[Edit difference data]
━━━━━━━━

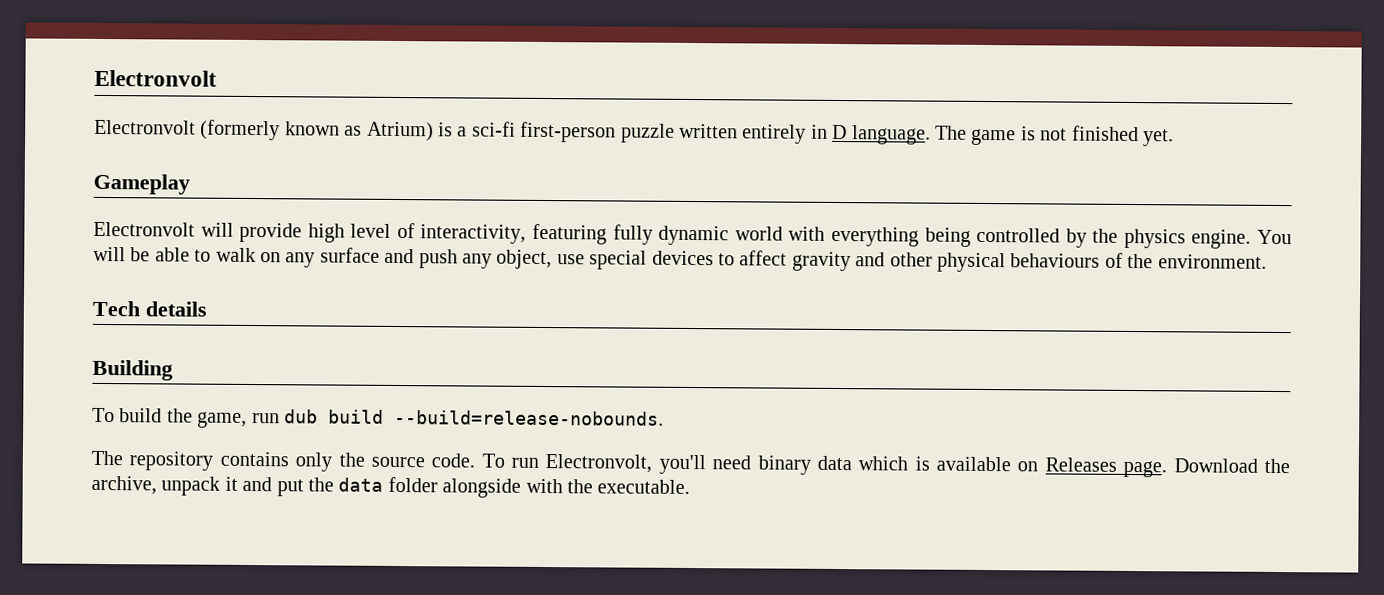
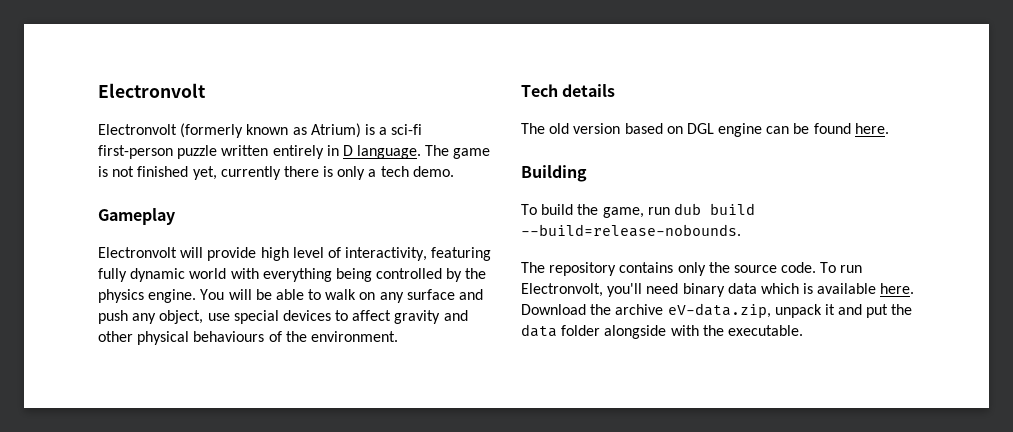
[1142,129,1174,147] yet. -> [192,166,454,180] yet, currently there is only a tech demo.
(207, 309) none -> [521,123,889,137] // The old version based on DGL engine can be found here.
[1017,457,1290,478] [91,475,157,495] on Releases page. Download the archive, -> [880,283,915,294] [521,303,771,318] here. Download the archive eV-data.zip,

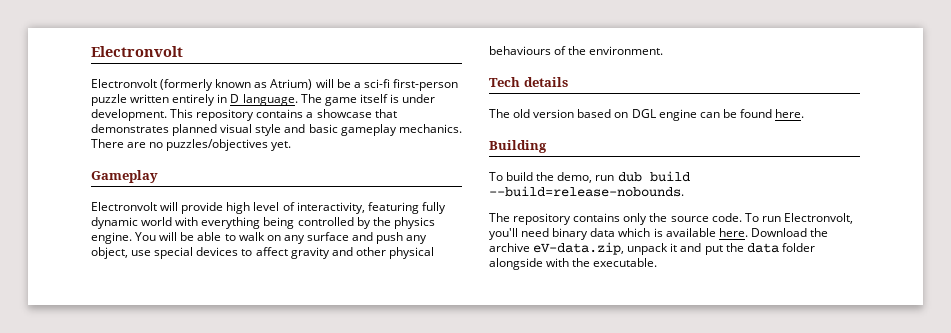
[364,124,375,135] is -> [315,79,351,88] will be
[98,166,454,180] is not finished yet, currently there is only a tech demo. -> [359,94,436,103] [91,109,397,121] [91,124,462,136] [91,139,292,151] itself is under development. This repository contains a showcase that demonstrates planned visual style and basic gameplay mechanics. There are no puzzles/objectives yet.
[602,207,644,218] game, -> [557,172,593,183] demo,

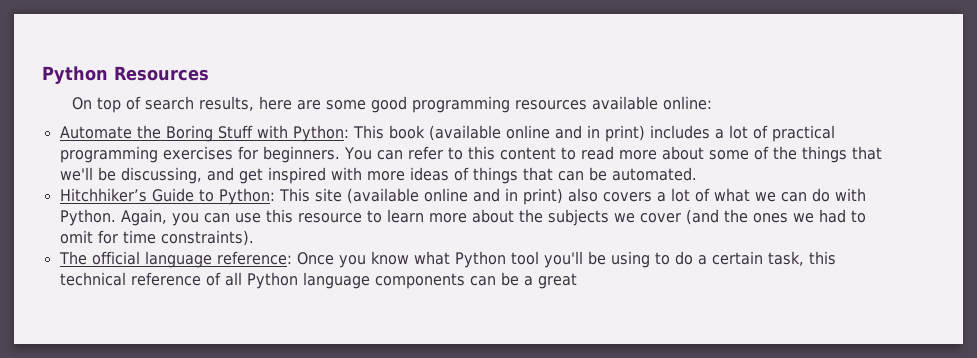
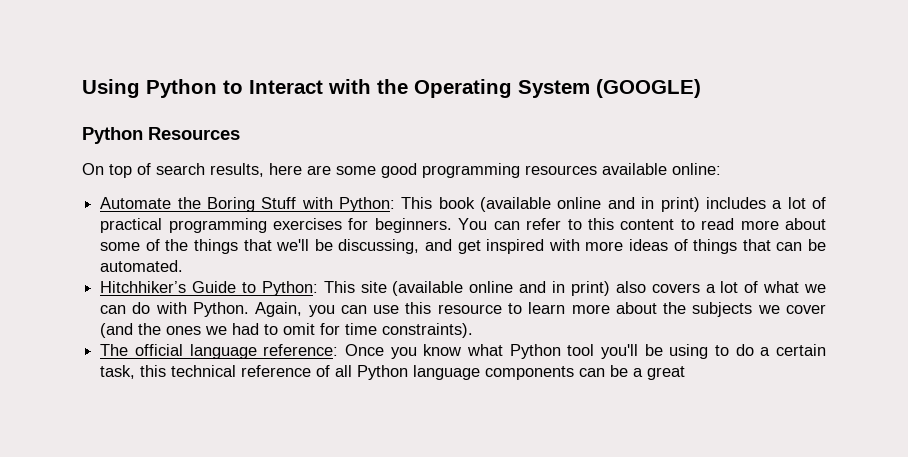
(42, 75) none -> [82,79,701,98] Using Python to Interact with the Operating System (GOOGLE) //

━━━━━━━━

Task requirements -> Your answer must be the exact lines from the start of the data through the line with "(207, 309) none", inclusive, and nothing else; pictures do not belong in it.

Exercise solution ->
[1142,129,1174,147] yet. -> [192,166,454,180] yet, currently there is only a tech demo.
(207, 309) none -> [521,123,889,137] // The old version based on DGL engine can be found here.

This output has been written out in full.